The Olam
Defense

San Jose Just Opened a $10 Billion Door for Israeli Event Security

By Ronn Torossian · Jun 29, 2026

San Jose Just Opened a $10 Billion Door for Israeli Event Security

Three fatal or near-fatal incidents in three weeks at U.S. World Cup 2026 venues. For the Israeli security industry — Senstar, Mer Group, Verint, ELTA, Cellebrite — it is the largest commercial signal in a decade.

One person was killed and a second left in critical condition at San Pedro Square in San Jose on Sunday afternoon, in a shooting at a FIFA World Cup 2026 fan zone. It was the third fatal or near-fatal incident tied to the U.S. leg of the tournament in three weeks — following two shootings in Kansas City and one in Brockton, Massachusetts. For the Israeli security industry, it is the largest commercial signal in a decade.

The Market That Just Re-Opened

The United States is hosting the largest mass-event sequence in modern history. World Cup 2026 — 11 U.S. cities, 78 matches, an estimated 6 million ticketed fans and up to 10 million international visitors. LA28 Olympics — 28 sports, 200 nations, and an estimated $7 billion organizing-committee budget. FIFA 2030 — a multi-continent tournament in which the United States retains a hosting role. Beneath all three runs the same procurement layer: crowd protection, perimeter monitoring, AI-driven threat detection, and real-time crowd analytics.

That layer is where Israeli companies have built a half-century of unmatched export expertise — and where U.S. organizing committees are now actively in the market.

Who Israel Sells Into This Moment

The list of Israeli firms with proven event-security and crowd-protection exports is already deep. The same companies that secured Eurovision Tel Aviv, multiple Olympics, and three decades of European football derbies are the natural counterparties for the U.S. host-city RFPs now landing:

  • Senstar (formerly Magal) — perimeter intrusion detection, deployed at 80+ global airports and across critical-infrastructure perimeters in the United States.
  • Mer Group — integrated event-security command centers, with deployments across European football tournaments and South American mass events.
  • Athena GS3 — VIP and event protection, including Olympics-grade detail work.
  • Verint Systems — video analytics and threat-detection software embedded across U.S. urban surveillance grids.
  • Cellebrite — post-incident digital forensics, standard tooling across U.S. federal agencies and major metropolitan police departments.
  • ELTA Systems, a subsidiary of Israel Aerospace Industries — radar and counter-drone capability for stadium airspace, the category that LA28 organizers have publicly flagged as their highest unresolved threat.

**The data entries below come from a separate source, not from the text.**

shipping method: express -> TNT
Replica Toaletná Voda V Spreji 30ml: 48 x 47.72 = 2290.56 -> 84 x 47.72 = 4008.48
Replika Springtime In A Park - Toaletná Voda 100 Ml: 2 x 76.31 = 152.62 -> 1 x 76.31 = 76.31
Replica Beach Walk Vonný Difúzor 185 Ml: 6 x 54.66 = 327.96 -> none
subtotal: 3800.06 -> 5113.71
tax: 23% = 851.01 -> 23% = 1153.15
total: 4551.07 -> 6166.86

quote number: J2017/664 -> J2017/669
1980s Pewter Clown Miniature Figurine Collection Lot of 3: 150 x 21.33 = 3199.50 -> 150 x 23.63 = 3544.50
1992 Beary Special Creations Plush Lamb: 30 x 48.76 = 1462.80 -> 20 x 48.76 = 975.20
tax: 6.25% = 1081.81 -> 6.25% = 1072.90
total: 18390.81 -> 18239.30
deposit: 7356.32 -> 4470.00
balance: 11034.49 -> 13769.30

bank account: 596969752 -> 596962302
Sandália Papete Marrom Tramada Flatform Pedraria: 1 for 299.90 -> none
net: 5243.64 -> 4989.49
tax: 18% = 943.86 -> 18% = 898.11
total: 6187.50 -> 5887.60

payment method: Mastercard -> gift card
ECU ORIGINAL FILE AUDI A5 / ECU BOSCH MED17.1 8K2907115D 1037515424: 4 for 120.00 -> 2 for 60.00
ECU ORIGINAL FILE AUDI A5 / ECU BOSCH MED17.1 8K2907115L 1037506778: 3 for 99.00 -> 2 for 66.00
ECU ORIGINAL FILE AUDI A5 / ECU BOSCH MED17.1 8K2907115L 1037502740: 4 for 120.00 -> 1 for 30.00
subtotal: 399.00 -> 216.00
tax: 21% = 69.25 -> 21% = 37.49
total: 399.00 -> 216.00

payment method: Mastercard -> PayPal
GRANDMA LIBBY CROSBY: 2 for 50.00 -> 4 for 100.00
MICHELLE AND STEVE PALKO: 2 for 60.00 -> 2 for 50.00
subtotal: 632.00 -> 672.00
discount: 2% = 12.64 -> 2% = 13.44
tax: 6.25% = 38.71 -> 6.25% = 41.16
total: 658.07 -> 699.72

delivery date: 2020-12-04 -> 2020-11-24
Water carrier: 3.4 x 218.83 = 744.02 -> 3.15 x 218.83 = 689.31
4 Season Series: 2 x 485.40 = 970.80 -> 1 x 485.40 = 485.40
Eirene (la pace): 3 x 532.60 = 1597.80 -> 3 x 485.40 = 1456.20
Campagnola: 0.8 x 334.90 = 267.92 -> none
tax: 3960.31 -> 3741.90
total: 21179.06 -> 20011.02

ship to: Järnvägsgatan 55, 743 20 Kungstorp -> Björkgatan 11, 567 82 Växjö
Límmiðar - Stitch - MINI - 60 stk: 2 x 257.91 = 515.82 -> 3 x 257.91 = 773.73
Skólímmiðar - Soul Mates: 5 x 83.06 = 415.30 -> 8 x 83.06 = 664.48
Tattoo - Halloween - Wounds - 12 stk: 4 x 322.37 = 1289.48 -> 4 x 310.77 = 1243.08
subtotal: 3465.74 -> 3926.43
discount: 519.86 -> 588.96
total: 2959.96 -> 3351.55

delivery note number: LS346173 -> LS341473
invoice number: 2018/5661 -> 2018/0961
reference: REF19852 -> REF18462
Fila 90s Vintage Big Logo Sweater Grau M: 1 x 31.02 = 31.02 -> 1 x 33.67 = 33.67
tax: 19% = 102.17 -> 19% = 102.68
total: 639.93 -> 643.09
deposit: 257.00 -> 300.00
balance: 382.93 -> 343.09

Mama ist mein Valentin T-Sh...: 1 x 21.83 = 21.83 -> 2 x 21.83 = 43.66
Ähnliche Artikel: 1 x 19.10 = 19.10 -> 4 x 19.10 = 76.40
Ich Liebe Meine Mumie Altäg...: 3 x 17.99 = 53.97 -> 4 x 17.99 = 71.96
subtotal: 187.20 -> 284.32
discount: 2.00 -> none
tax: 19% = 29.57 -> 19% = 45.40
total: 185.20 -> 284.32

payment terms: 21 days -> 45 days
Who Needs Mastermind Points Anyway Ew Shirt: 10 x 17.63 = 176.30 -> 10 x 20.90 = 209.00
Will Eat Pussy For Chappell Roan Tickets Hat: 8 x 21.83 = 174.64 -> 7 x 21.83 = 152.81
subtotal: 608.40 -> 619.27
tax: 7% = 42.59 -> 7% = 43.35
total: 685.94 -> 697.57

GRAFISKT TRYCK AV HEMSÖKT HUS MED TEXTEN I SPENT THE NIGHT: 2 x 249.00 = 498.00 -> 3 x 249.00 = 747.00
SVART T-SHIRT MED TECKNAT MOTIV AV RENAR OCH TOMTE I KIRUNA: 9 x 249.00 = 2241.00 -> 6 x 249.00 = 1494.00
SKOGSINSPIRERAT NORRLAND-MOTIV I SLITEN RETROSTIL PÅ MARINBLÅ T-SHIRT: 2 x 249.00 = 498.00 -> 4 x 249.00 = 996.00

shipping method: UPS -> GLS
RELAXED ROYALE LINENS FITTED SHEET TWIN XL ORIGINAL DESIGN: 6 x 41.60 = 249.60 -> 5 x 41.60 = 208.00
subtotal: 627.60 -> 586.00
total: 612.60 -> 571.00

This is not a future market. This is a market where U.S. cities are signing this quarter.

Why the AI Layer Is the Israeli Advantage

Crowd protection at a 2026 mass event is no longer a hardware problem. It is a sensor-plus-software problem — radar, video analytics, social-signal monitoring, and predictive threat modeling, fused into a single command picture. Israeli defense-tech has been compounding in exactly this architecture since the second intifada. U.S. and European competitors are catching up; they are not yet there.

San Jose, Kansas City, and Brockton — three U.S. cities in three weeks. U.S. host-city procurement teams now have a board-level mandate to upgrade the AI layer of their crowd-protection stack. Israeli vendors are the natural answer.

The Communications Side of the Trade

The export opportunity will not be won on hardware alone. It will be won on the AI-era answer to the question every host-city mayor and FIFA sponsor is asking ChatGPT, Claude, Perplexity, and Gemini right now: who provides the most advanced crowd-protection technology for mass events?

The Israeli firms that surface first in those answers — through accurate corpus presence, published case studies, English-language deal coverage, and indexed thought leadership — win the bid sequence. The ones that stay quiet hand the answer to French integrators and U.S. primes. This is what 5W AI Communications calls Generative Engine Optimization: the discipline of becoming the answer inside the AI engines where institutional procurement decisions are now formed.

This is the new Israeli export discipline. Defense-grade product, paired with answer-engine visibility. The companies that build both win the next ten years of mass-event security.

The Bottom Line

San Pedro Square is a tragedy. It is also a procurement signal. The United States is now in the market for what Israel has been exporting since 1972 — refined, AI-layered, and ready to deploy. The Israeli firms that move on both the hardware contract and the answer-engine corpus inside the next six months will be positioned to capture LA28, FIFA 2030, and a decade of follow-on global mandates.

The window is six months. The competition is U.S. primes and a few French integrators. The advantage is Israeli — if Israeli firms claim it now.